Project Summary Abstract PI: Bagaitkar Periodontal diseases are highly common infectious diseases. Chronic inflammation in periodontitis results in the progressive destruction of hard and soft tissues and enhances susceptibility to other systemic disease. The host factors that regulate the magnitude, nature and persistence of inflammatory responses in the oral are incompletely understood. We have previously shown that reactive oxygen species (ROS) generated by the activation of leukocyte NADPH oxidase enzyme complex plays a critical role in dampening hyperinflammatory responses. Oxidase deficiency in mice resulted in profound inflammation characterized by dysregulated neutrophil and macrophages responses and resolution delays. These data support a somewhat counterintuitive role for ROS in limiting host inflammation. Whether oxidants modulate inflammatory pathways in the oral cavity is unclear. Our central hypothesis is that the NADPH oxidase derived-ROS, independent of their antimicrobial functions, play key roles in redox modulation of neutrophil and macrophage effector functions in vitro and in vivo. Further, we hypothesize that while excessive amounts of ROS are associated with the pathophysiology of periodontal diseases, low-level, localized ROS responses are immuno-regulatory. These hypotheses will be tested in two specific aims. 1) Determine the role of NADPH oxidase in the regulation of PMN effector functions in acute responses in the gingiva. 2) Determine the role of NADPH oxidase in the modulation of macrophage function and resolution of gingival inflammation. The use of conditional knockout mice that lack NADPH oxidase activity selectively in neutrophils or macrophages will enable us to specifically determine the role of oxidants in a cell intrinsic manner in vivo. The data generated by these studies will shed key mechanistic insights in our understanding of immune pathways relevant in gingival inflammation and their regulation by oxidants. Further, our studies are also highly relevant in understanding the immunopathology of chronic granulomatous disease, a life-threatening immunodeficiency caused by inherited mutations in NADPH oxidase subunit genes.

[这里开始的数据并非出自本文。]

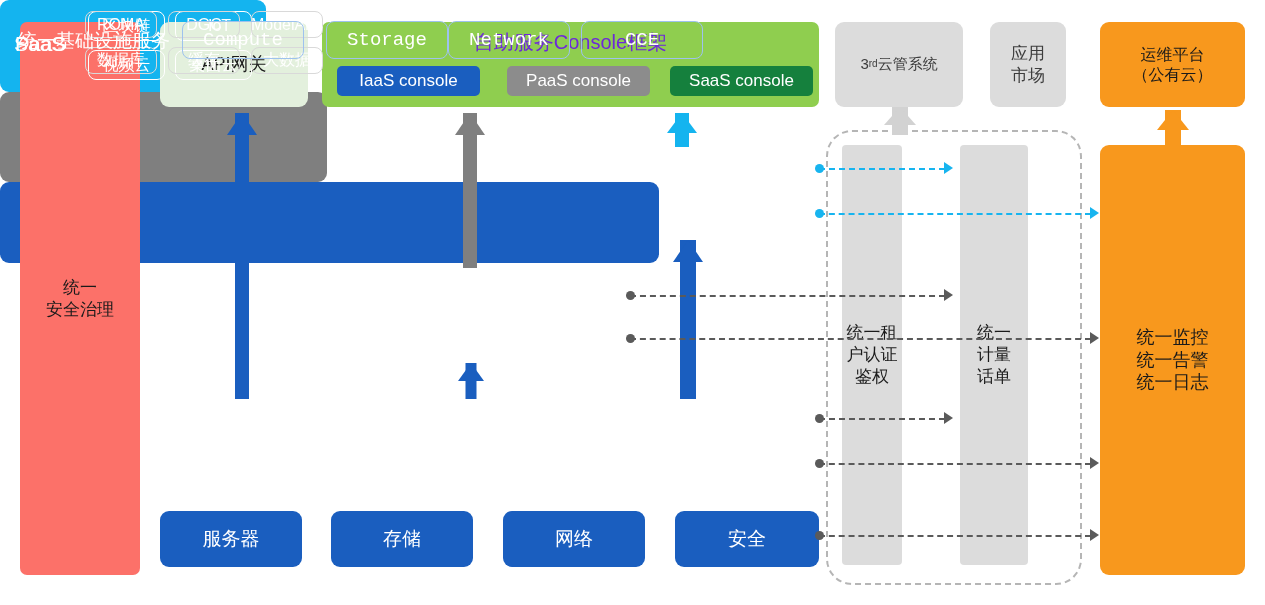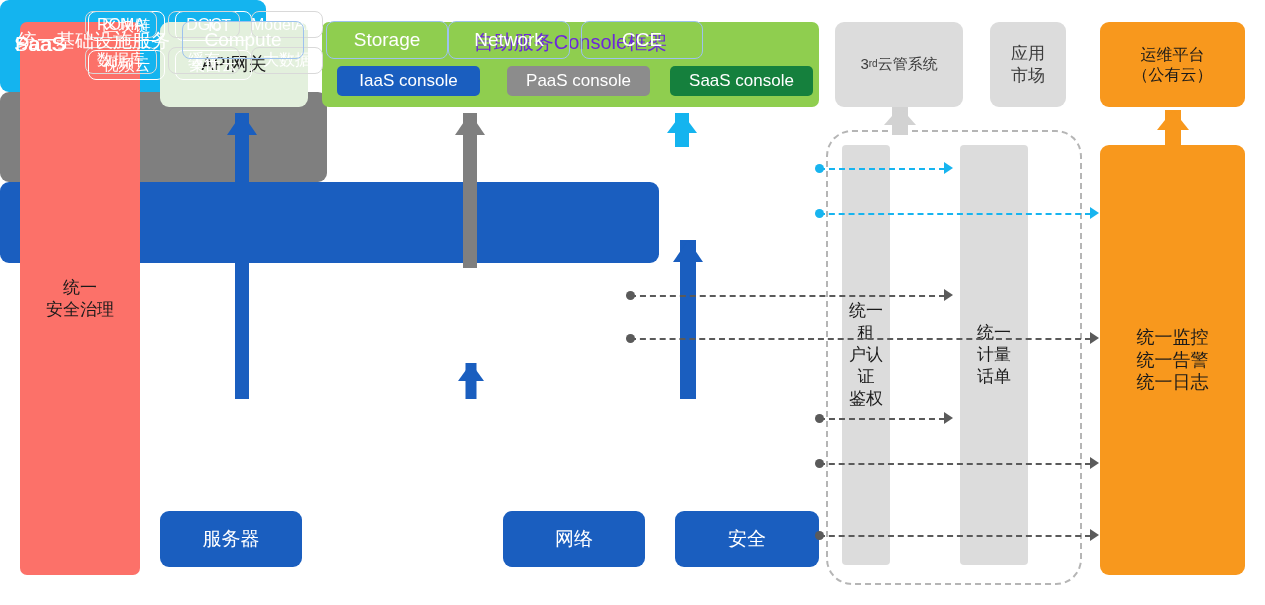"Compute" .iaas .chip { font-family: none -> Liberation Mono, monospace }
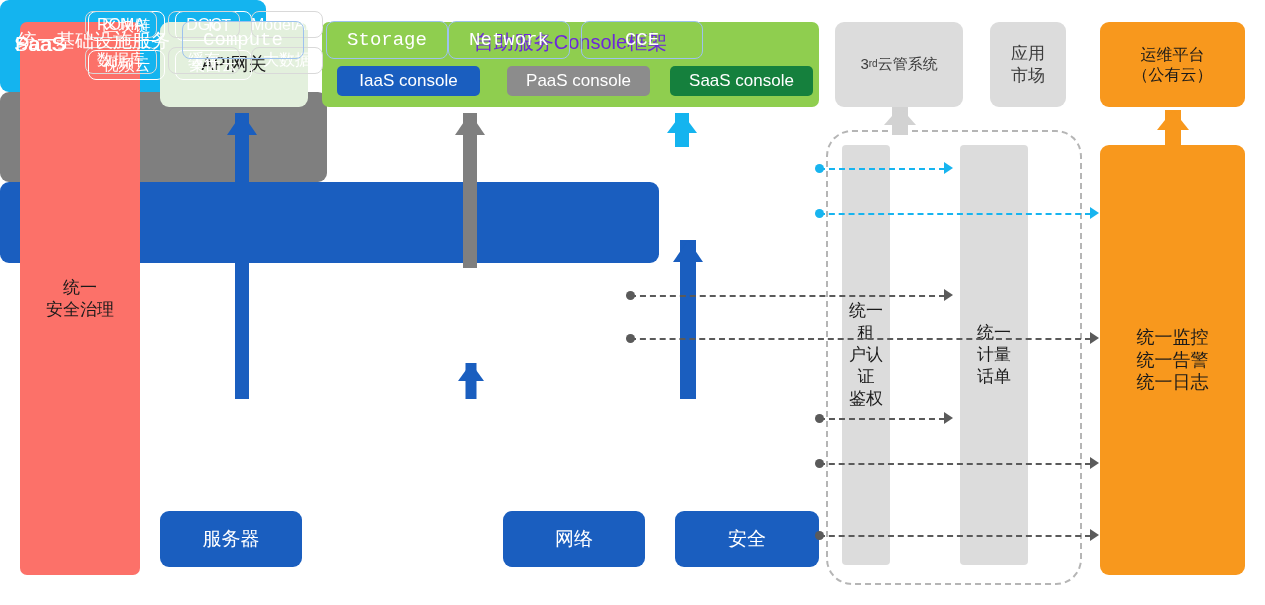"统一租" .zc1 { width: 48px -> 60px }
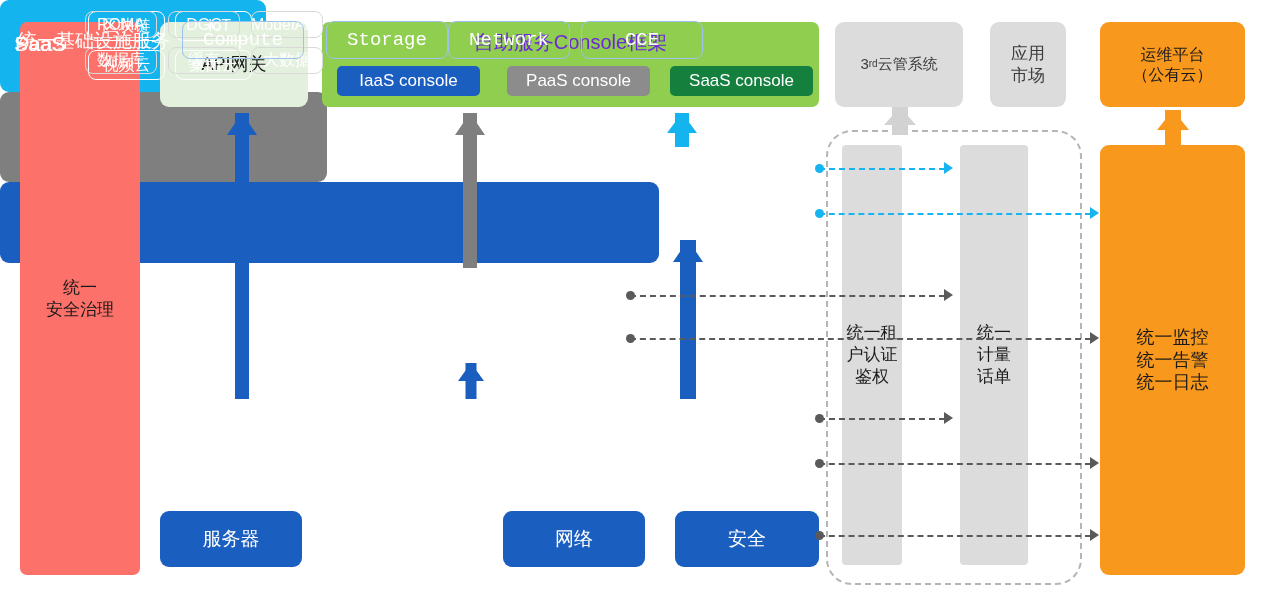"存储" div.box { html: none -> <div>存储</div> }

项目摘要 PI：Bagaitkar 牙周病是非常常见的传染病。牙周炎的慢性炎症导致 硬组织和软组织的进行性破坏，并增加对其他系统性疾病的易感性。主机 调节口腔炎症反应的大小、性质和持续性的因素是 不完全理解。我们以前已经表明，活性氧物种（ROS）产生的 白细胞NADPH氧化酶复合物的激活在抑制炎症反应中起着关键作用 应答小鼠的氧化酶缺乏导致严重的炎症，其特征在于调节异常， 中性粒细胞和巨噬细胞反应和消退延迟。这些数据支持了一个有点违反直觉的 ROS在限制宿主炎症中的作用。氧化剂是否调节口腔中的炎症通路 还不清楚我们的中心假设是NADPH氧化酶衍生的ROS，独立于它们的抗菌活性。 功能，在体外和体内中性粒细胞和巨噬细胞效应子功能的氧化还原调节中发挥关键作用。 此外，我们假设，虽然过量的活性氧与病理生理学相关， 在牙周病中，低水平的局部ROS应答是免疫调节的。这些假设将是 在两个具体目标中进行测试。1)确定NADPH氧化酶在调节PMN效应器功能中的作用 牙龈的急性反应。2)确定NADPH氧化酶在巨噬细胞调节中的作用 功能和牙龈炎症的解决。使用缺乏NADPH氧化酶的条件性基因敲除小鼠 活性选择性地在中性粒细胞或巨噬细胞将使我们能够具体确定氧化剂的作用， 一种细胞内在的方式。这些研究产生的数据将在我们的研究中揭示关键的机制见解。 了解牙龈炎症相关的免疫途径及其氧化剂的调节。此外，本发明还 我们的研究也与理解慢性肉芽肿病的免疫病理学高度相关， 由NADPH氧化酶亚基基因遗传突变引起的危及生命的免疫缺陷。